# Task goal:
Below are the records. List every line holding the word "header".

----------

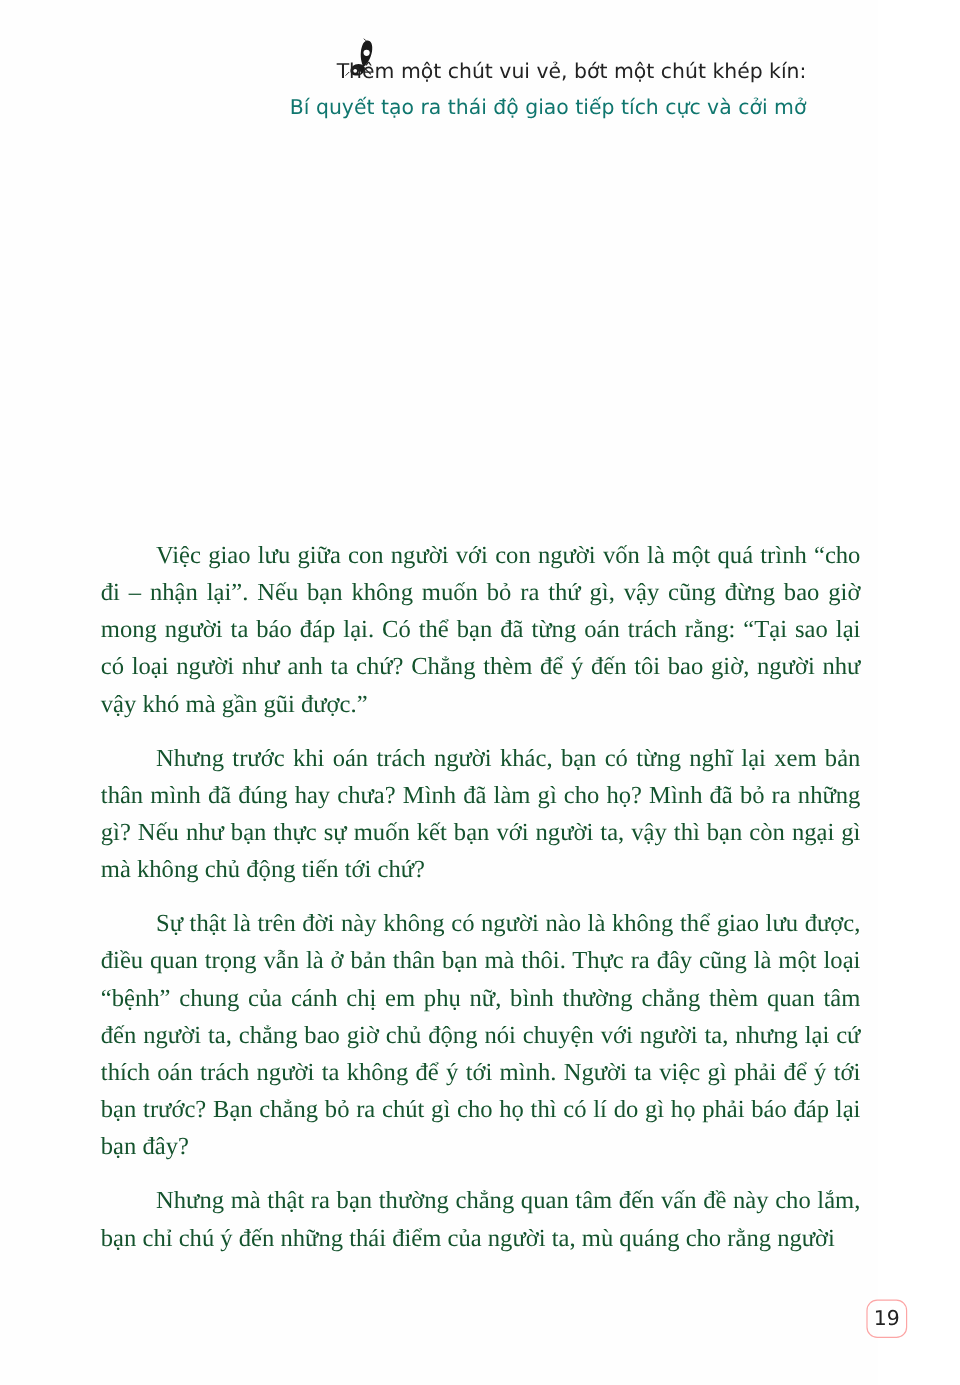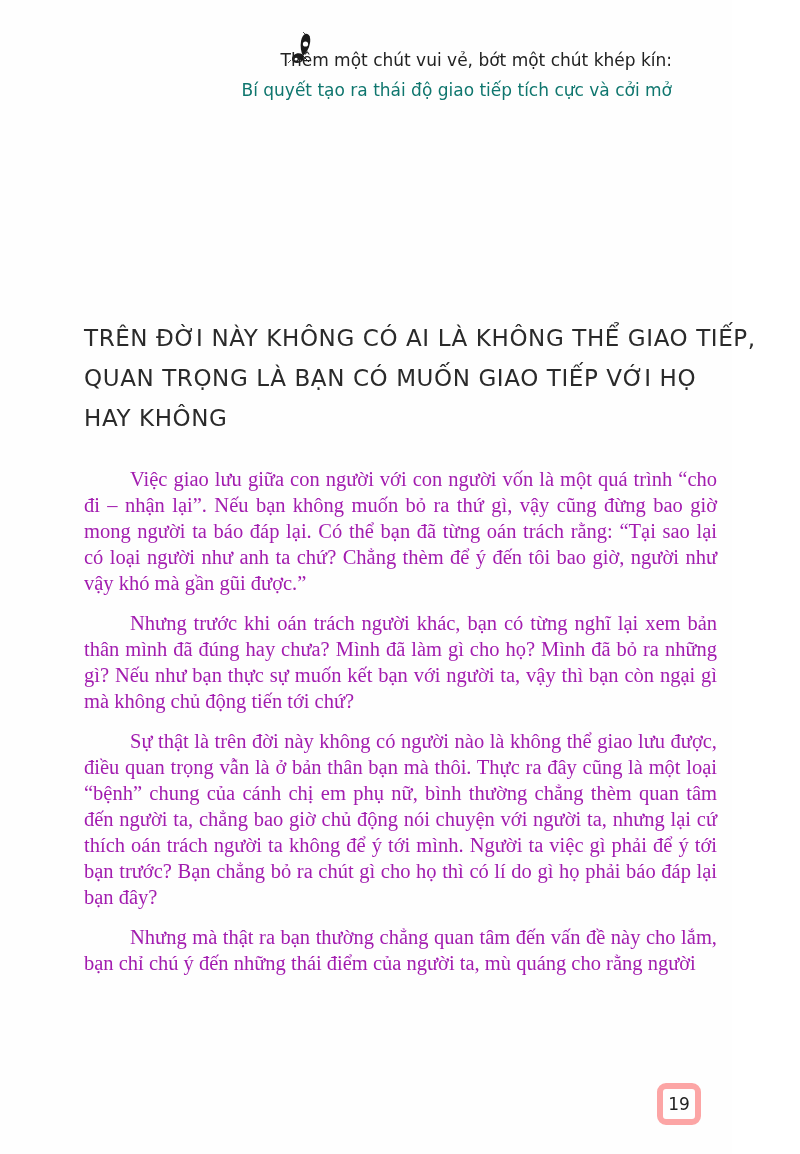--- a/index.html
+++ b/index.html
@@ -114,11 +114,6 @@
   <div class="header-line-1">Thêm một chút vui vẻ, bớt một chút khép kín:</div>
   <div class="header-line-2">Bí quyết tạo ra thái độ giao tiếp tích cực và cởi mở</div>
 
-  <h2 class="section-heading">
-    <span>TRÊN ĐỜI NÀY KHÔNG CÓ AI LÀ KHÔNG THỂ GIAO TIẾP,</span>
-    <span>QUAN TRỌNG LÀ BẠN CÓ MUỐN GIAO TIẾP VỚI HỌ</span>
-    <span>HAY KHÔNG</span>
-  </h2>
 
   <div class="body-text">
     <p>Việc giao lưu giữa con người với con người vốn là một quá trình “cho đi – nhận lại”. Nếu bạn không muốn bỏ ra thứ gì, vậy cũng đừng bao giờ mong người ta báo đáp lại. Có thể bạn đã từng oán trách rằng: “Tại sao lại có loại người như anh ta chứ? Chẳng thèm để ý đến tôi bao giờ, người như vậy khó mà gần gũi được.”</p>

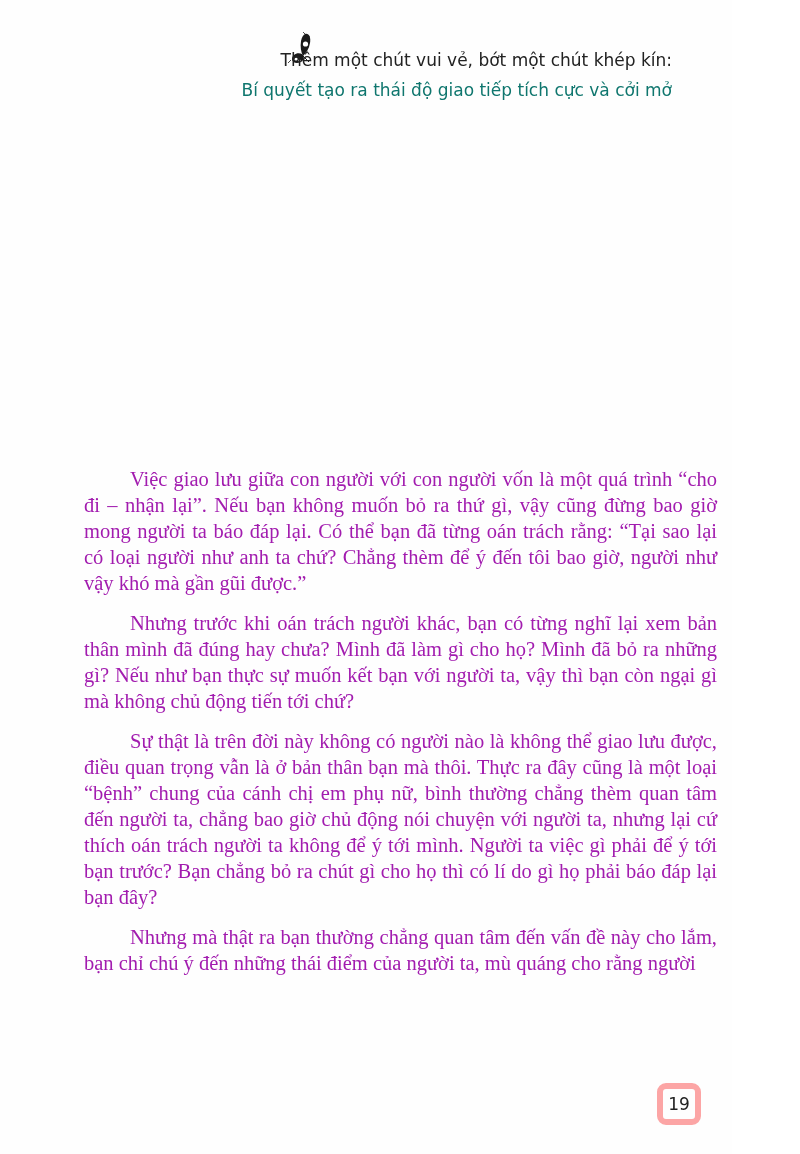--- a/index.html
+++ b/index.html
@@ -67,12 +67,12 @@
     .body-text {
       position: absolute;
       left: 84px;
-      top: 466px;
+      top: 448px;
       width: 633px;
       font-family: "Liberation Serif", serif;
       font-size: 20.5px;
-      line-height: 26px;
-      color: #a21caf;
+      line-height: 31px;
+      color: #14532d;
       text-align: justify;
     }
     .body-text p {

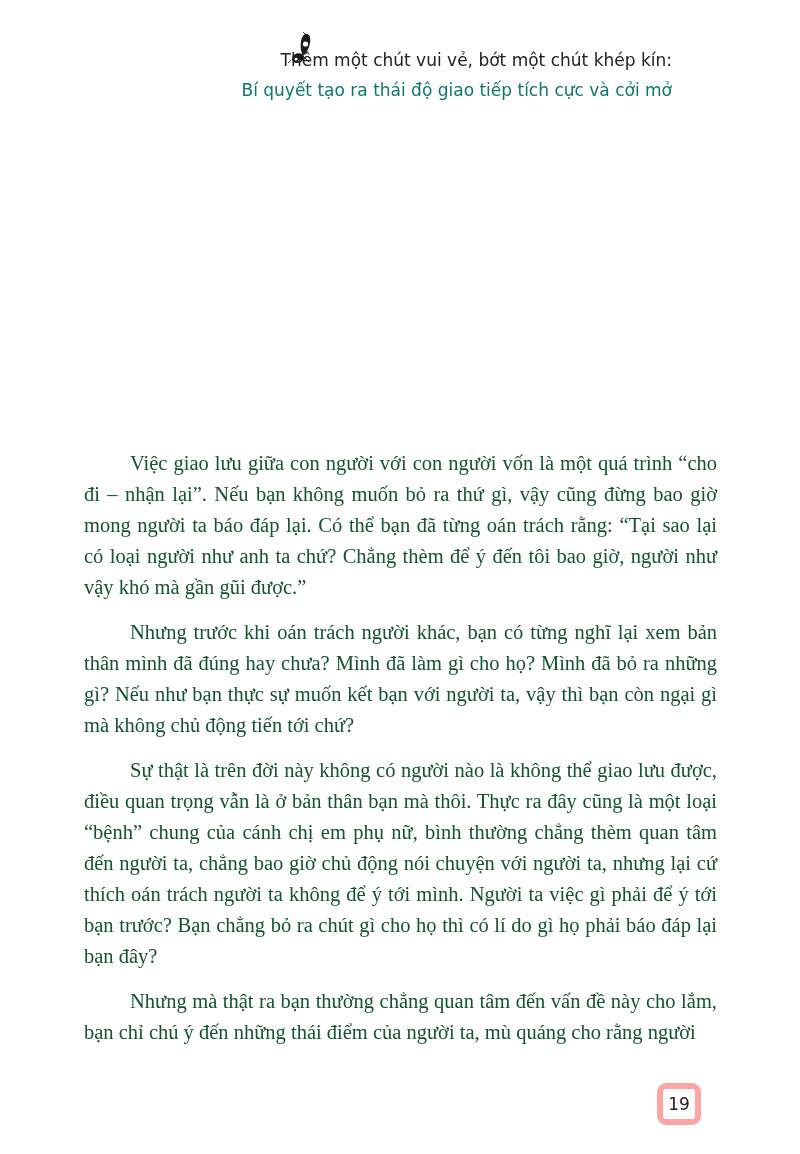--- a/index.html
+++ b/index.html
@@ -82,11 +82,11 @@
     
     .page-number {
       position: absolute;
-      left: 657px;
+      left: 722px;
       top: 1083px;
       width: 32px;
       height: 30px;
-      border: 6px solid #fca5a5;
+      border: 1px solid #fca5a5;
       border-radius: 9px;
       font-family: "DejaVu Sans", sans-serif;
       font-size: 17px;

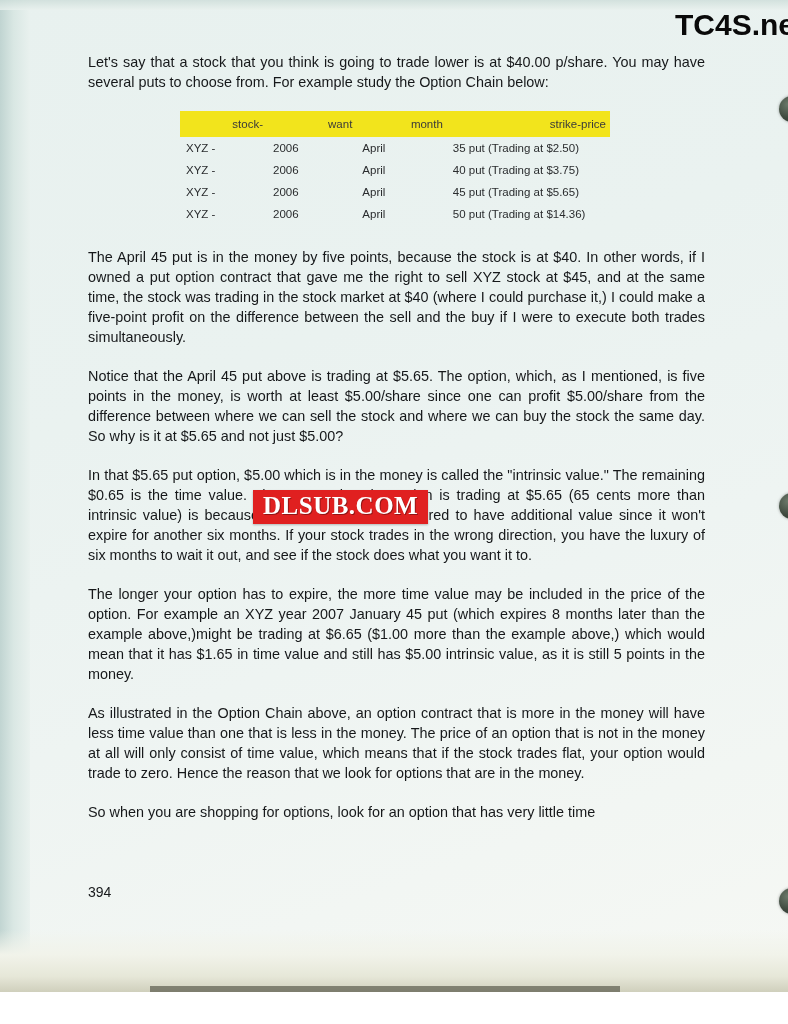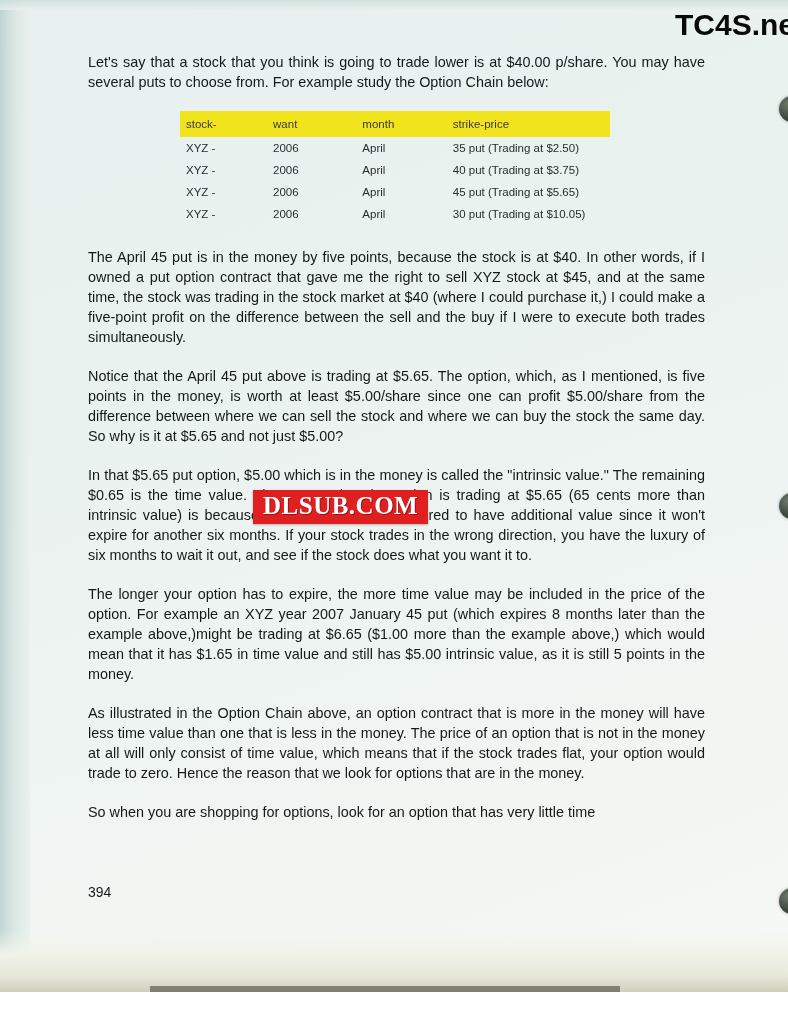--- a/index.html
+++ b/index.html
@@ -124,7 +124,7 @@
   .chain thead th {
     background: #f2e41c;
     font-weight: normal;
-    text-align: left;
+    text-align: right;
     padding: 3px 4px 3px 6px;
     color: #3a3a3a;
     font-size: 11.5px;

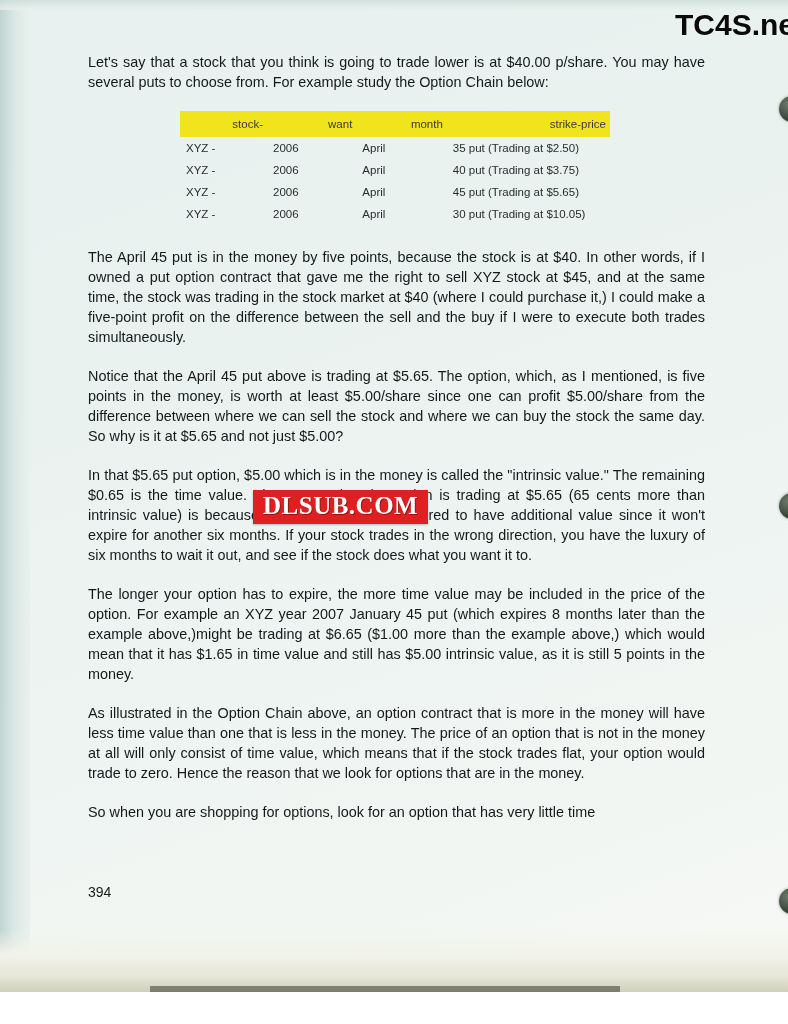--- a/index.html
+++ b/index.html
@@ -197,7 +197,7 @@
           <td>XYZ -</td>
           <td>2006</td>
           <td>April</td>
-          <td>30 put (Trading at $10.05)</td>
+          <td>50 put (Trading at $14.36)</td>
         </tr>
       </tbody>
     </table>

----------

# Response:
   <div class="header-line-1">Thêm một chút vui vẻ, bớt một chút khép kín:</div>
   <div class="header-line-2">Bí quyết tạo ra thái độ giao tiếp tích cực và cởi mở</div>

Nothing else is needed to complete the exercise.